EXERCISE BRIEF ▸
Keep the text of the data exactly as it is and omit each picture from the copy.

RECORDS FOR THE EXERCISE ▸
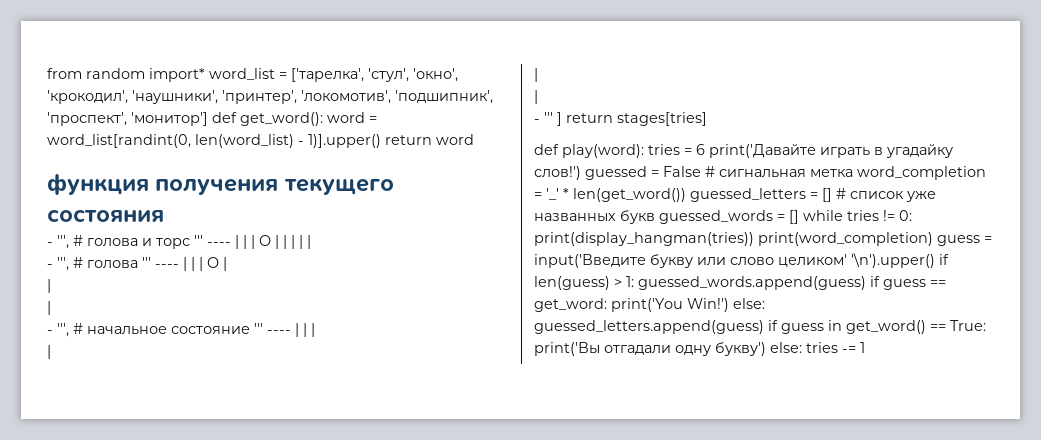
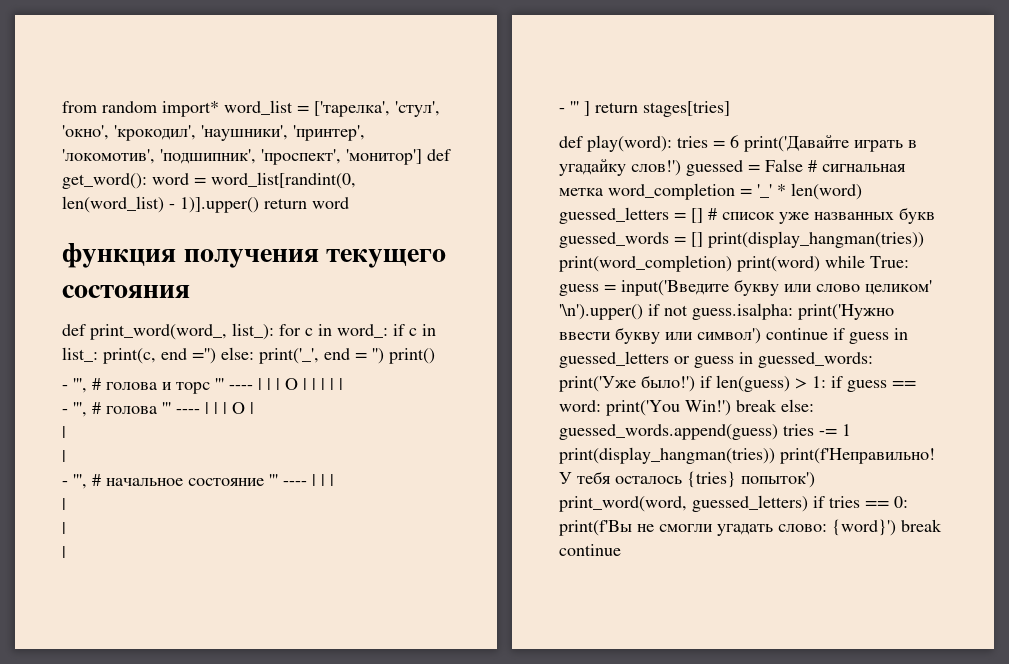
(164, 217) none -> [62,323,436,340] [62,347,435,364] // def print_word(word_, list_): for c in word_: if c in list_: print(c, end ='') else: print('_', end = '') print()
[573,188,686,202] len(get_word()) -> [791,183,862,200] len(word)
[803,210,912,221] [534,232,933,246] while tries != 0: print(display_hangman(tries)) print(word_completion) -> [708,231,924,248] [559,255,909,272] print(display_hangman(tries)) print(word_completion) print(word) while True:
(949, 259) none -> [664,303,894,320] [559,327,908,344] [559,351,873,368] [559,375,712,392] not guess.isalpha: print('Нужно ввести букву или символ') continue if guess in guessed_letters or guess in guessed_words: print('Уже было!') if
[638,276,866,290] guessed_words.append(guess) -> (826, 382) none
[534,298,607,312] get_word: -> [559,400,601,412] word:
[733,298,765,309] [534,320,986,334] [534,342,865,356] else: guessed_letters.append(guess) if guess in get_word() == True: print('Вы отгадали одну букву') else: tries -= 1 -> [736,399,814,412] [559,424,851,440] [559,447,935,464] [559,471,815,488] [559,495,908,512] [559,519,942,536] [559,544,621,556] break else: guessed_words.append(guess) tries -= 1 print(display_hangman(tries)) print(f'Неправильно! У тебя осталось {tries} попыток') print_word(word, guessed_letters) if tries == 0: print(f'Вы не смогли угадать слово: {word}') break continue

ANSWER TO THE PROBLEM ▸
(164, 217) none -> [62,323,436,340] [62,347,435,364] // def print_word(word_, list_): for c in word_: if c in list_: print(c, end ='') else: print('_', end = '') print()
[573,188,686,202] len(get_word()) -> [791,183,862,200] len(word)
[803,210,912,221] [534,232,933,246] while tries != 0: print(display_hangman(tries)) print(word_completion) -> [708,231,924,248] [559,255,909,272] print(display_hangman(tries)) print(word_completion) print(word) while True:
(949, 259) none -> [664,303,894,320] [559,327,908,344] [559,351,873,368] [559,375,712,392] not guess.isalpha: print('Нужно ввести букву или символ') continue if guess in guessed_letters or guess in guessed_words: print('Уже было!') if
[638,276,866,290] guessed_words.append(guess) -> (826, 382) none
[534,298,607,312] get_word: -> [559,400,601,412] word:
[733,298,765,309] [534,320,986,334] [534,342,865,356] else: guessed_letters.append(guess) if guess in get_word() == True: print('Вы отгадали одну букву') else: tries -= 1 -> [736,399,814,412] [559,424,851,440] [559,447,935,464] [559,471,815,488] [559,495,908,512] [559,519,942,536] [559,544,621,556] break else: guessed_words.append(guess) tries -= 1 print(display_hangman(tries)) print(f'Неправильно! У тебя осталось {tries} попыток') print_word(word, guessed_letters) if tries == 0: print(f'Вы не смогли угадать слово: {word}') break continue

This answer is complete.